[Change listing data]
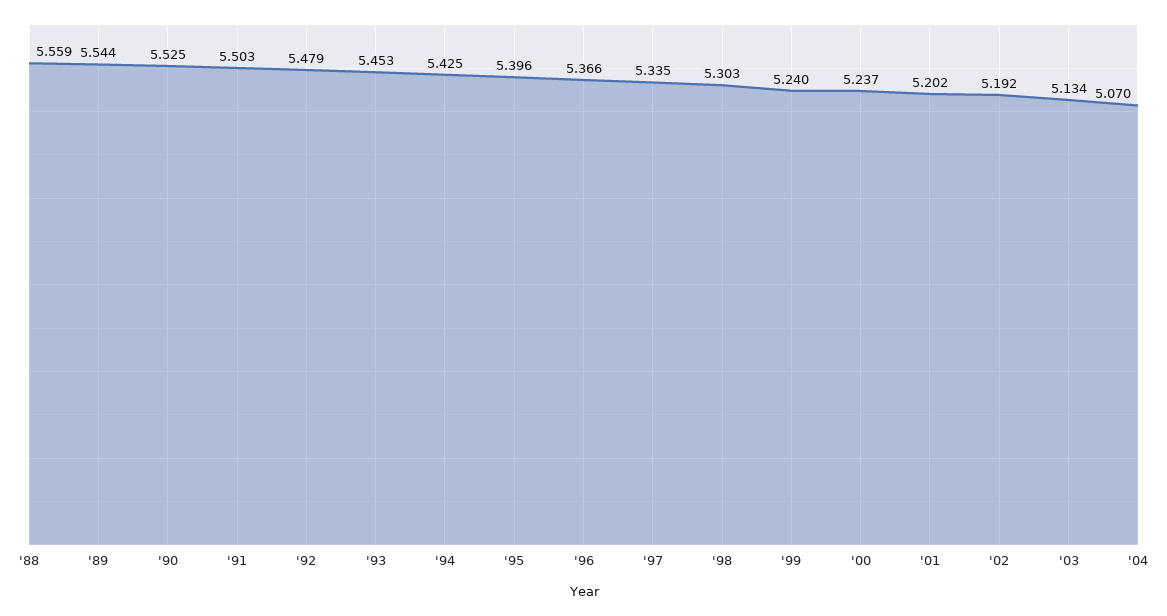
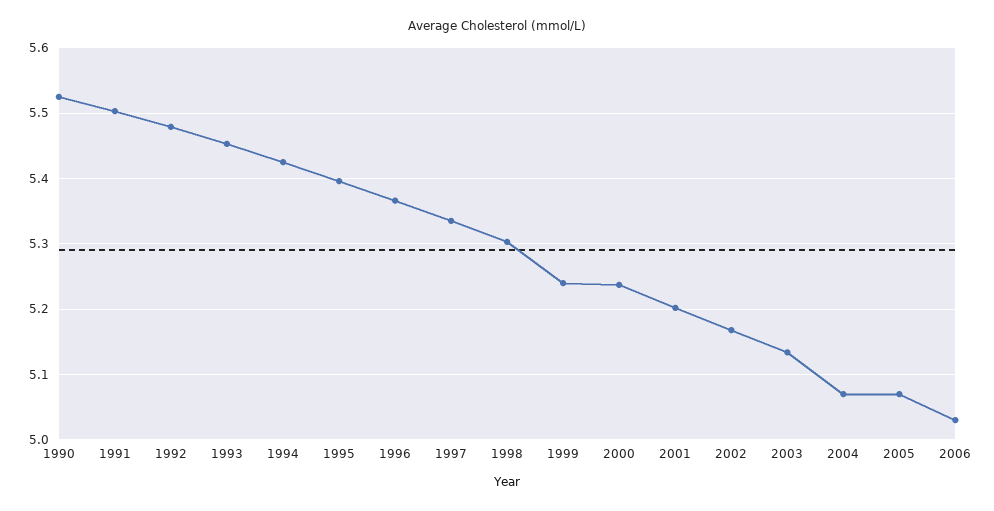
'88: 5.559 -> none
'89: 5.544 -> none
'02: 5.192 -> 5.17
2005: none -> 5.07
2006: none -> 5.03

### EXERCISE OBJECTIVE
Every line in the records that holds the word "none" should be copied into the answer.

### TASK RESPONSE
'88: 5.559 -> none
'89: 5.544 -> none
2005: none -> 5.07
2006: none -> 5.03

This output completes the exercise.